HCA shareholders reject ouster of audit director, new exec pay measure

Alia Paavola -

Shareholders of Nashville, Tenn.-based HCA Healthcare voted against several measures at its annual meeting, including one that would increase the role quality metrics play in executive pay calculations and another to oust a director. 

The proposal to explore increasing the role quality metrics plays in executive compensation came from Kurt Freeman on behalf of the Graphic Benevolent Trust Fund, which owns about 410 shares of HCA stock.

The trust argued in the proposal that while high-quality care is the hospital operator's "primary objective," the formula used for its executive compensation "is strongly weighted toward short-term financial performance." 
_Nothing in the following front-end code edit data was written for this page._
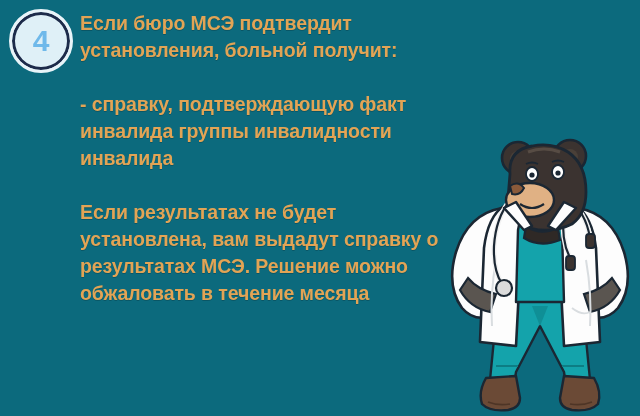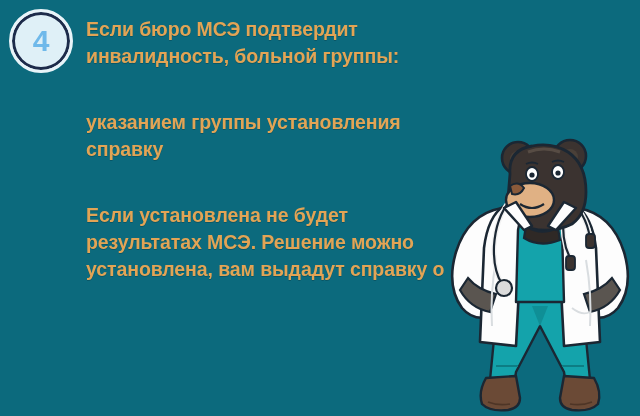--- a/index.html
+++ b/index.html
@@ -52,7 +52,7 @@
     width: 420px;
   }
   .para {
-    margin: 6px;
+    margin: 0;
     padding: 0;
   }
   .line {

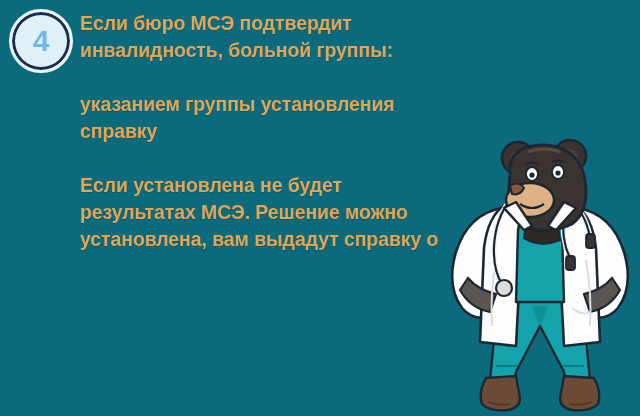--- a/index.html
+++ b/index.html
@@ -89,7 +89,7 @@
 
     <div class="para">
       <div class="line">Если бюро МСЭ подтвердит</div>
-      <div class="line">инвалидность, больной группы:</div>
+      <div class="line">установления, больной получит:</div>
     </div>
 
     <div class="gap-lg"></div>

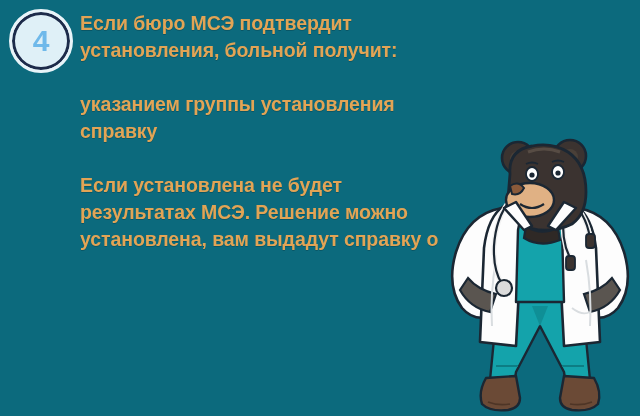--- a/index.html
+++ b/index.html
@@ -95,6 +95,7 @@
     <div class="gap-lg"></div>
 
     <div class="para">
+      <div class="line">- справку, подтверждающую факт</div>
       <div class="line">указанием группы установления</div>
       <div class="line">справку</div>
     </div>

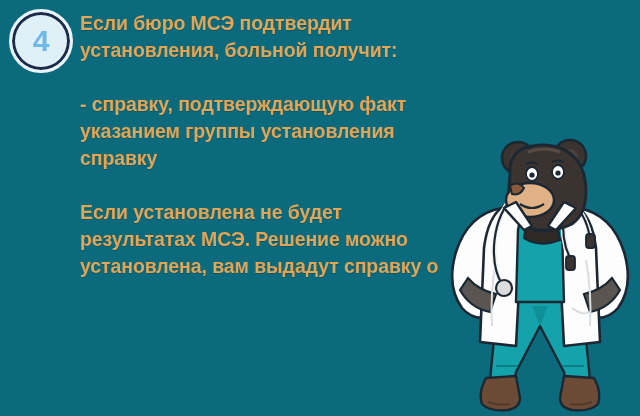--- a/index.html
+++ b/index.html
@@ -96,7 +96,7 @@
 
     <div class="para">
       <div class="line">- справку, подтверждающую факт</div>
-      <div class="line">указанием группы установления</div>
+      <div class="line">инвалида группы инвалидности</div>
       <div class="line">справку</div>
     </div>
 

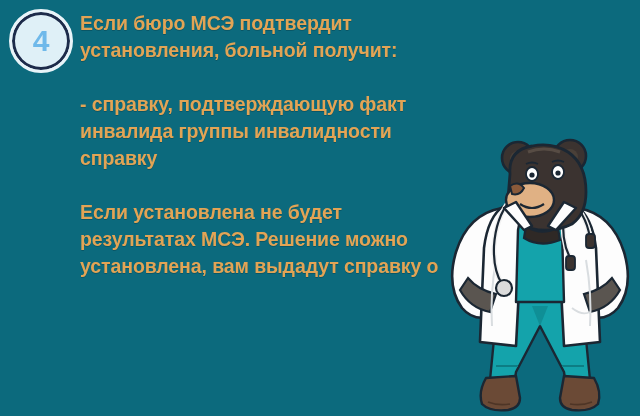--- a/index.html
+++ b/index.html
@@ -97,7 +97,7 @@
     <div class="para">
       <div class="line">- справку, подтверждающую факт</div>
       <div class="line">инвалида группы инвалидности</div>
-      <div class="line">справку</div>
+      <div class="line">инвалида</div>
     </div>
 
     <div class="gap-lg"></div>

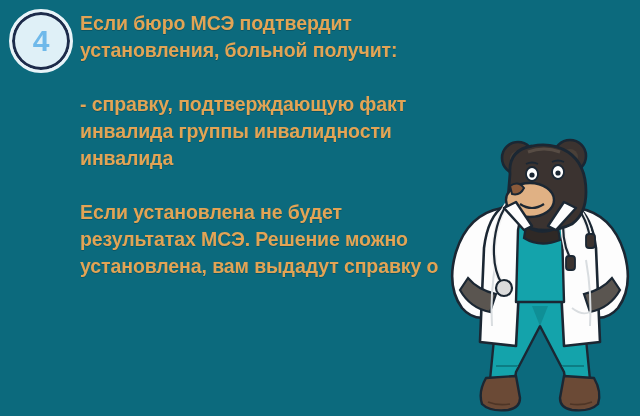--- a/index.html
+++ b/index.html
@@ -103,7 +103,7 @@
     <div class="gap-lg"></div>
 
     <div class="para">
-      <div class="line">Если установлена не будет</div>
+      <div class="line">Если результатах не будет</div>
       <div class="line">результатах МСЭ. Решение можно</div>
       <div class="line">установлена, вам выдадут справку о</div>
     </div>

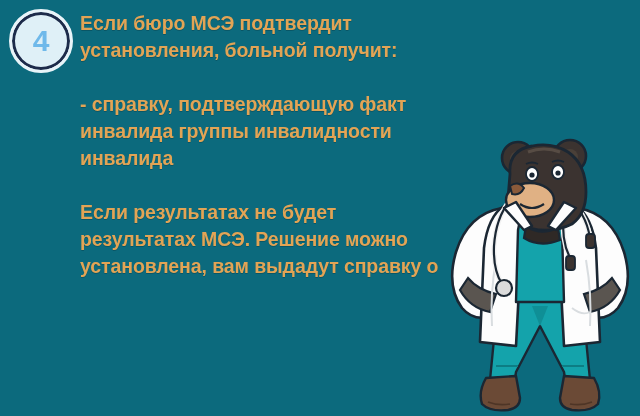--- a/index.html
+++ b/index.html
@@ -104,8 +104,8 @@
 
     <div class="para">
       <div class="line">Если результатах не будет</div>
+      <div class="line">установлена, вам выдадут справку о</div>
       <div class="line">результатах МСЭ. Решение можно</div>
-      <div class="line">установлена, вам выдадут справку о</div>
     </div>
 
   </div>

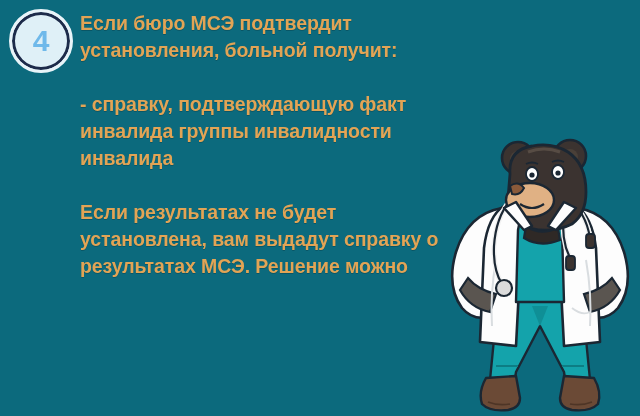--- a/index.html
+++ b/index.html
@@ -106,6 +106,7 @@
       <div class="line">Если результатах не будет</div>
       <div class="line">установлена, вам выдадут справку о</div>
       <div class="line">результатах МСЭ. Решение можно</div>
+      <div class="line">обжаловать в течение месяца</div>
     </div>
 
   </div>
The shareholders voted against the measure at the shareholder meeting April 28. About 9.2 percent of the 308.3 million total shares voted in favor of the measure. 

A second measure shot down by HCA investors was the removal of HCA Healthcare's director and audit committee chair. CtW Investment Group sent a letter to HCA shareholders April 1 urging them to oppose the reelection of director and audit and compliance committee chair Charles Holliday Jr. The letter came after the investment group accused HCA of excessive emergency department admissions and demanded the company's board address the issue. 

However, only about 7 percent of shareholders present at the meeting voted against reelecting Mr. Holliday. 

A third measure rejected by shareholders was a measure that would have allowed them to act by written consent.